(Web page edit records)
>>

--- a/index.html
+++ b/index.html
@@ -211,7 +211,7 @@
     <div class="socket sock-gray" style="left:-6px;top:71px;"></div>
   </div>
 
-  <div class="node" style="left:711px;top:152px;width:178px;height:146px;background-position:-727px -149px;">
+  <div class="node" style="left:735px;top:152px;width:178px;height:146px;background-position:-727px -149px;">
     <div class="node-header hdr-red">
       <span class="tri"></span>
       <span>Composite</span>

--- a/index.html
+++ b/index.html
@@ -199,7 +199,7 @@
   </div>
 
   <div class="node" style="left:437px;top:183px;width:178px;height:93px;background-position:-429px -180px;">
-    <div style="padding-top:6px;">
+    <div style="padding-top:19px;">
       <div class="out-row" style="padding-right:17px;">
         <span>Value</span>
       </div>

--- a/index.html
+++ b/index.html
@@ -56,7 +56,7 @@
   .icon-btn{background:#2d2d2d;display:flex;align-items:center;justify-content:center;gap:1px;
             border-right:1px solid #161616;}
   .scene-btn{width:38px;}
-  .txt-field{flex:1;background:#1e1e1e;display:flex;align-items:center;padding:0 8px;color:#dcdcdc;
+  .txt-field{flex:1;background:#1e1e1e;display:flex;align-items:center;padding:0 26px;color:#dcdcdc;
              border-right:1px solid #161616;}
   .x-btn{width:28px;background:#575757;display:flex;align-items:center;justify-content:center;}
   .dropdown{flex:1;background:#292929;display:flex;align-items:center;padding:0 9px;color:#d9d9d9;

<<

** THE PROBLEM **
Scan the lines above for the word "position" and copy every one where it occurs.

** REPLY **
-  <div class="node" style="left:711px;top:152px;width:178px;height:146px;background-position:-727px -149px;">
+  <div class="node" style="left:735px;top:152px;width:178px;height:146px;background-position:-727px -149px;">
   <div class="node" style="left:437px;top:183px;width:178px;height:93px;background-position:-429px -180px;">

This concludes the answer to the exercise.